• [WHAT THE EXERCISE ASKS] One part of the entries below is wanted: the lines from the one containing "order number: W1535888 -> W1535601" through the one containing "total: 4628.85 -> 4452.34". Write those out exactly and nothing else.

• [RECORDS FOR THIS EXERCISE]
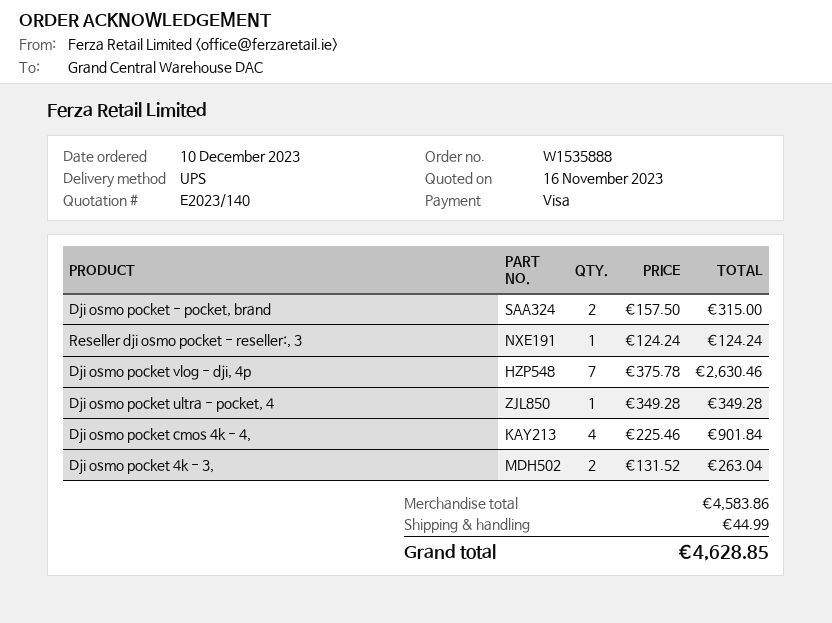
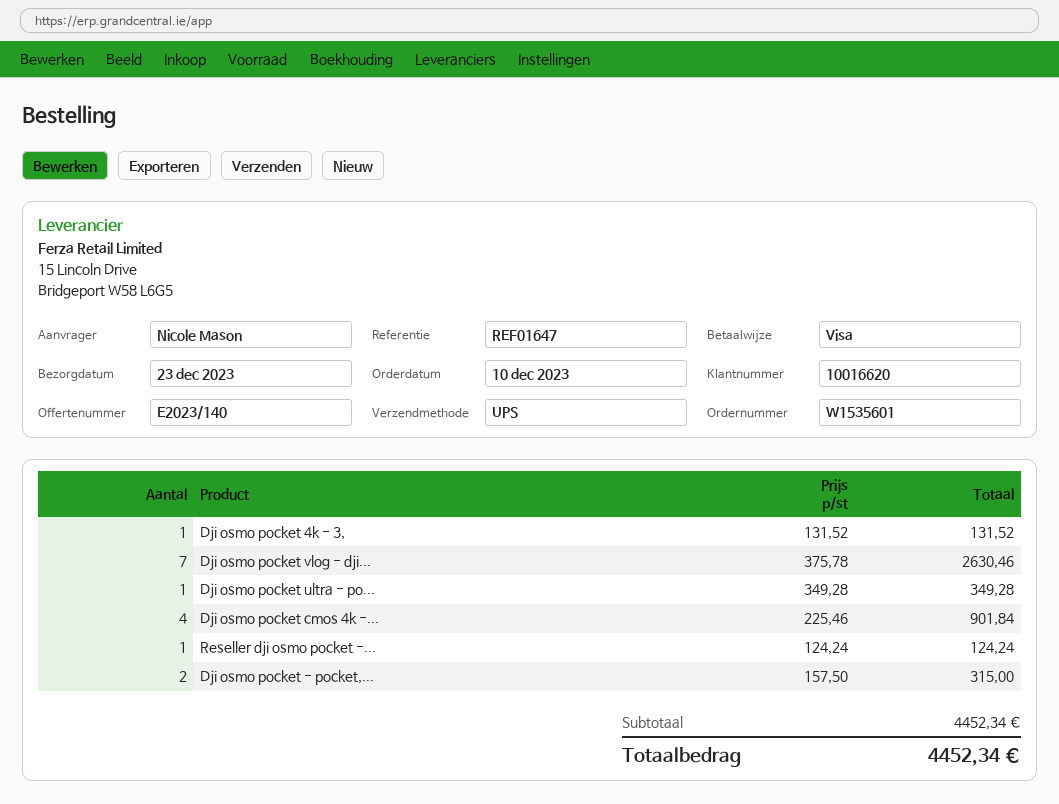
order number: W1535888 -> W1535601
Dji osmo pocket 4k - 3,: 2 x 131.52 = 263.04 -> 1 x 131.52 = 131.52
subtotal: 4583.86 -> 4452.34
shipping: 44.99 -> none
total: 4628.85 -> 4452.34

--

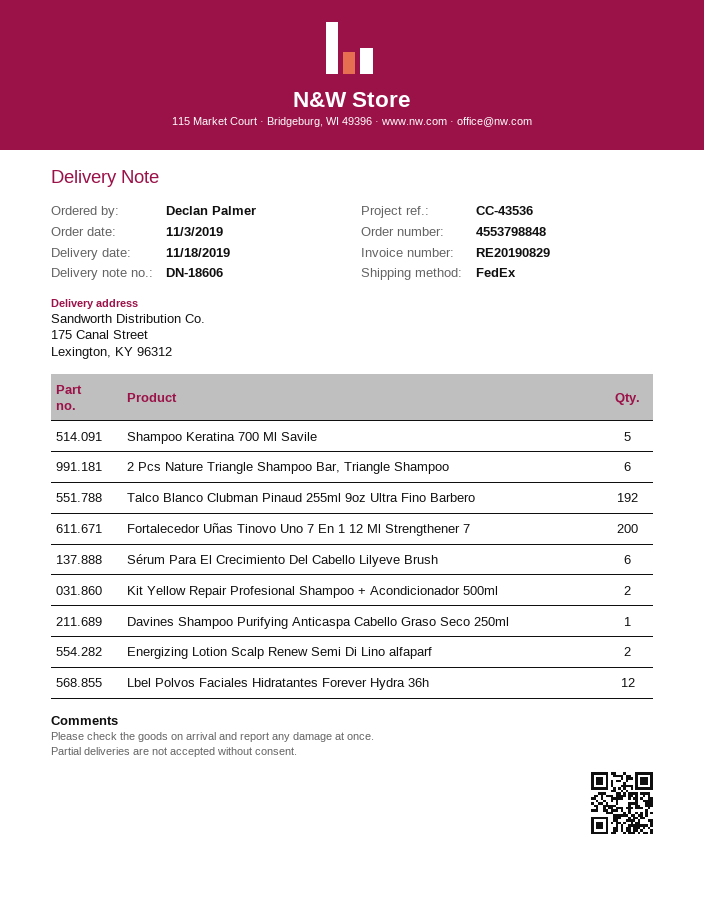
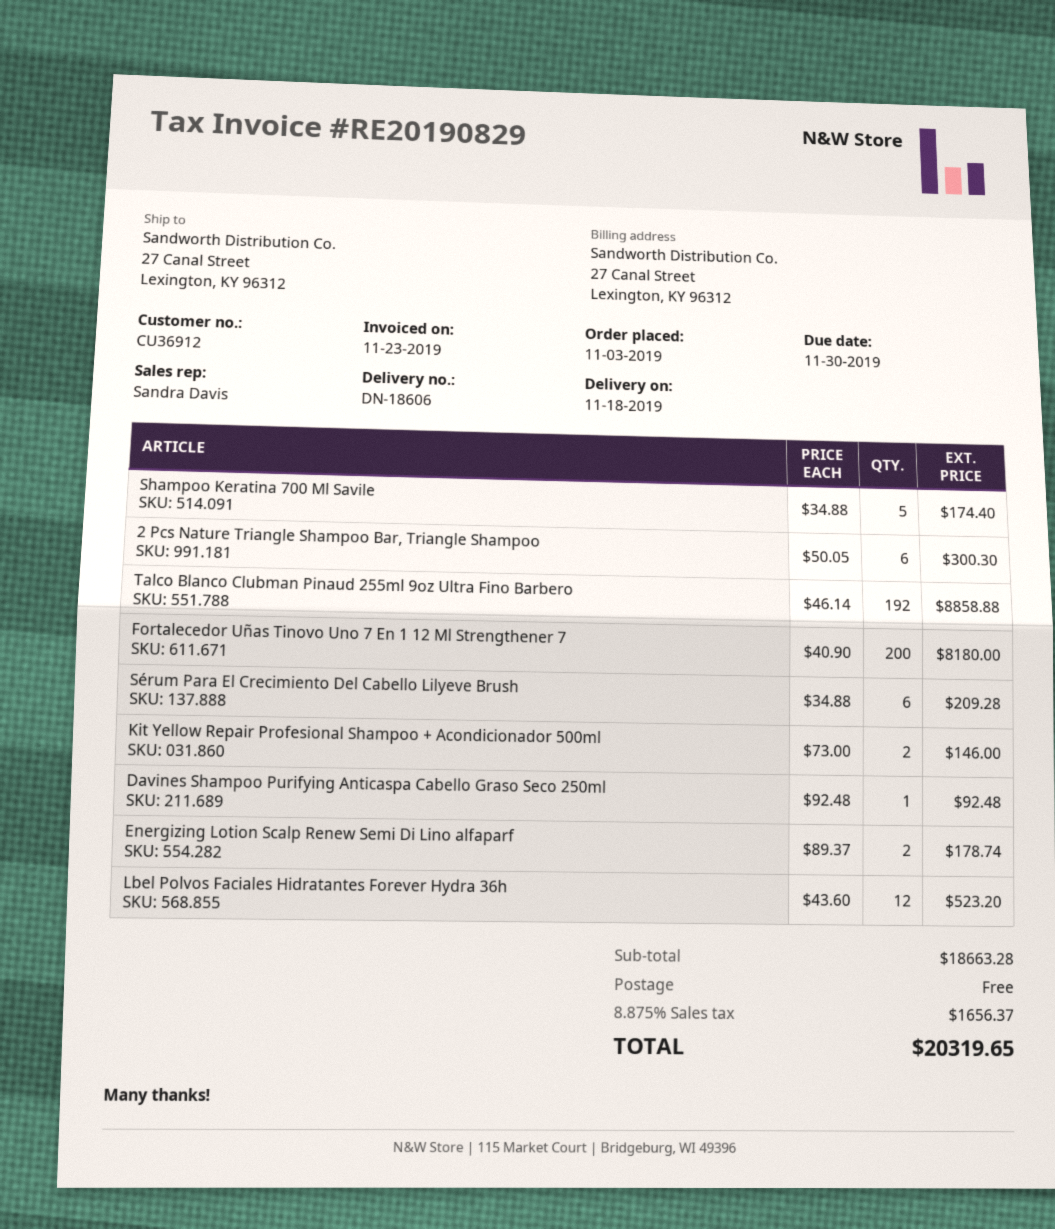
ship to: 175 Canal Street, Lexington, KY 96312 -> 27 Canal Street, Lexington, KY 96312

...

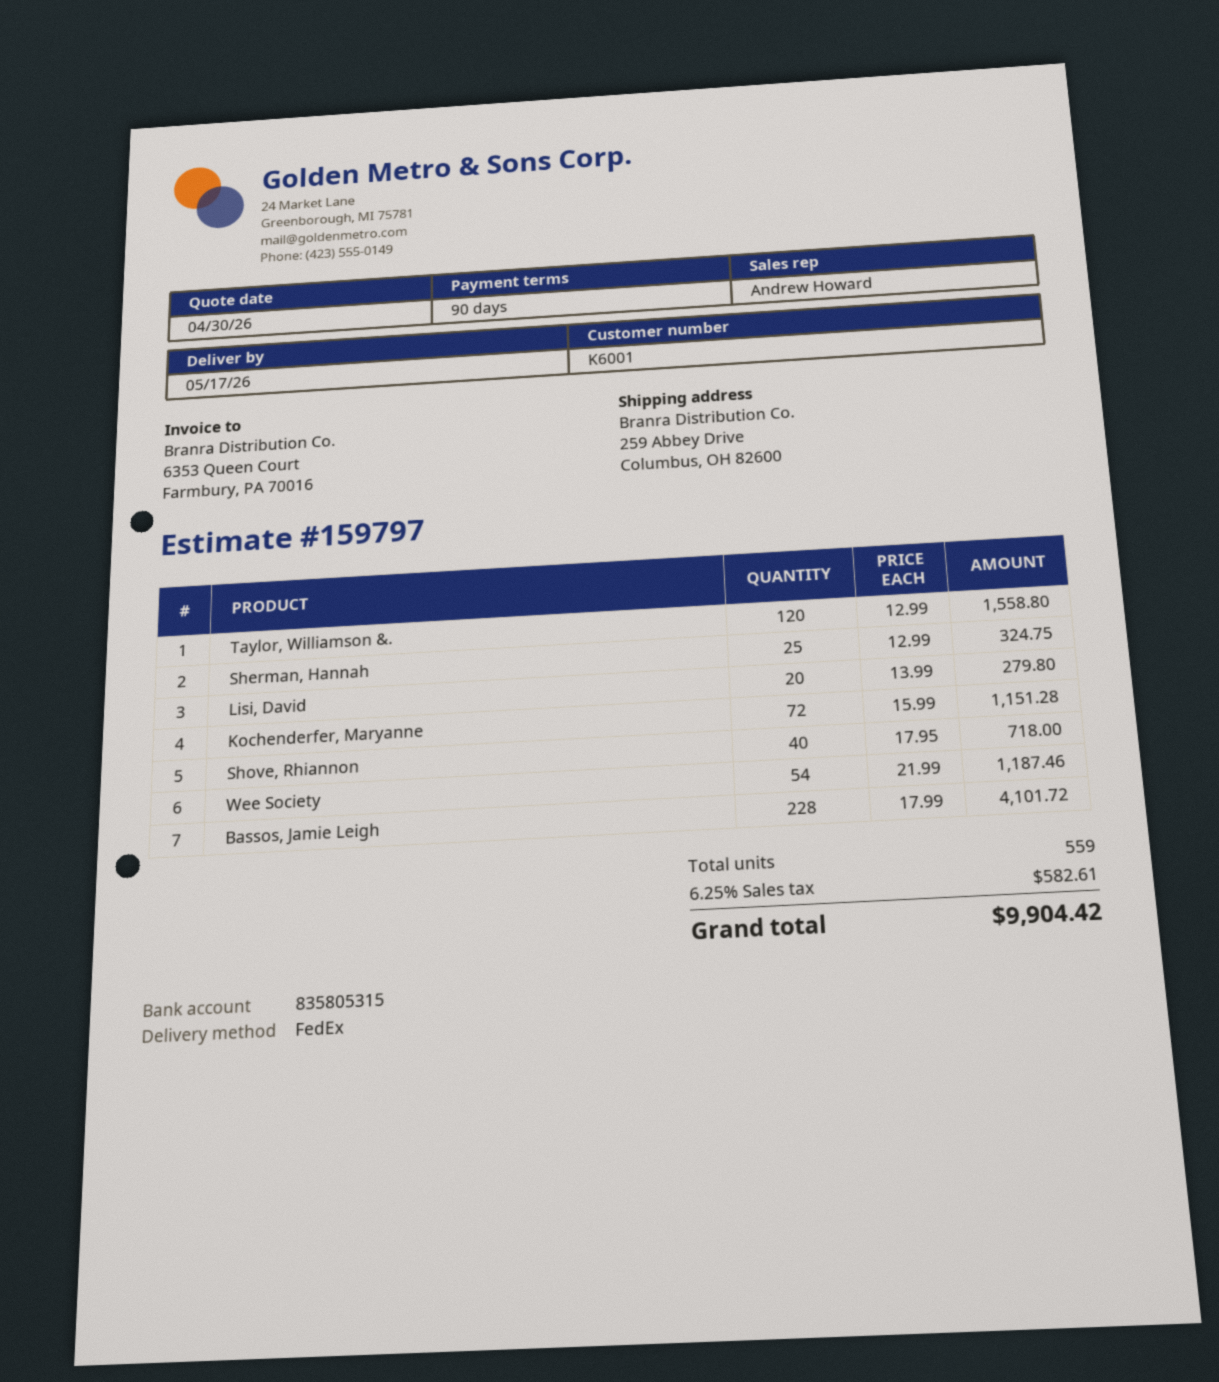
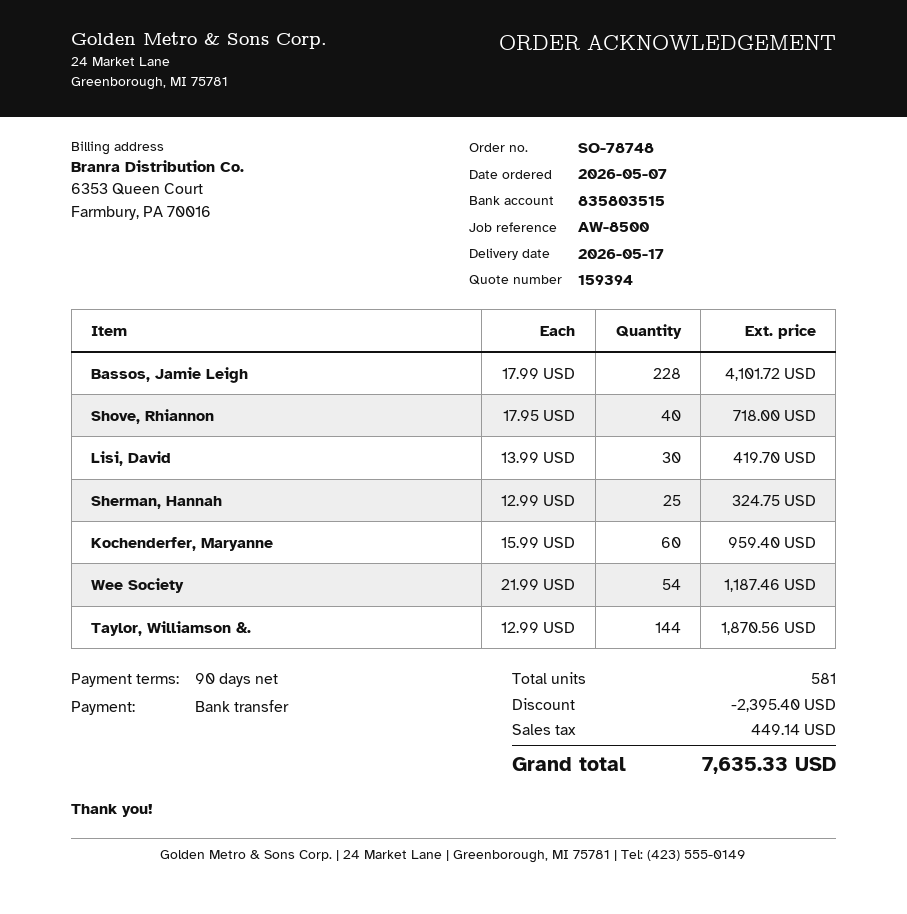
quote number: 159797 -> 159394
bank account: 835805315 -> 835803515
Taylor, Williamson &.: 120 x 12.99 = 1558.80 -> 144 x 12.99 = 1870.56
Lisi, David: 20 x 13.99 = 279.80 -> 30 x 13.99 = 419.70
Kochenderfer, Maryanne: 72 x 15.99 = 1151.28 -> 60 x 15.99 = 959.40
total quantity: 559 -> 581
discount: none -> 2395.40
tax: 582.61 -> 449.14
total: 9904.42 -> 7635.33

• [WRITTEN REPLY]
order number: W1535888 -> W1535601
Dji osmo pocket 4k - 3,: 2 x 131.52 = 263.04 -> 1 x 131.52 = 131.52
subtotal: 4583.86 -> 4452.34
shipping: 44.99 -> none
total: 4628.85 -> 4452.34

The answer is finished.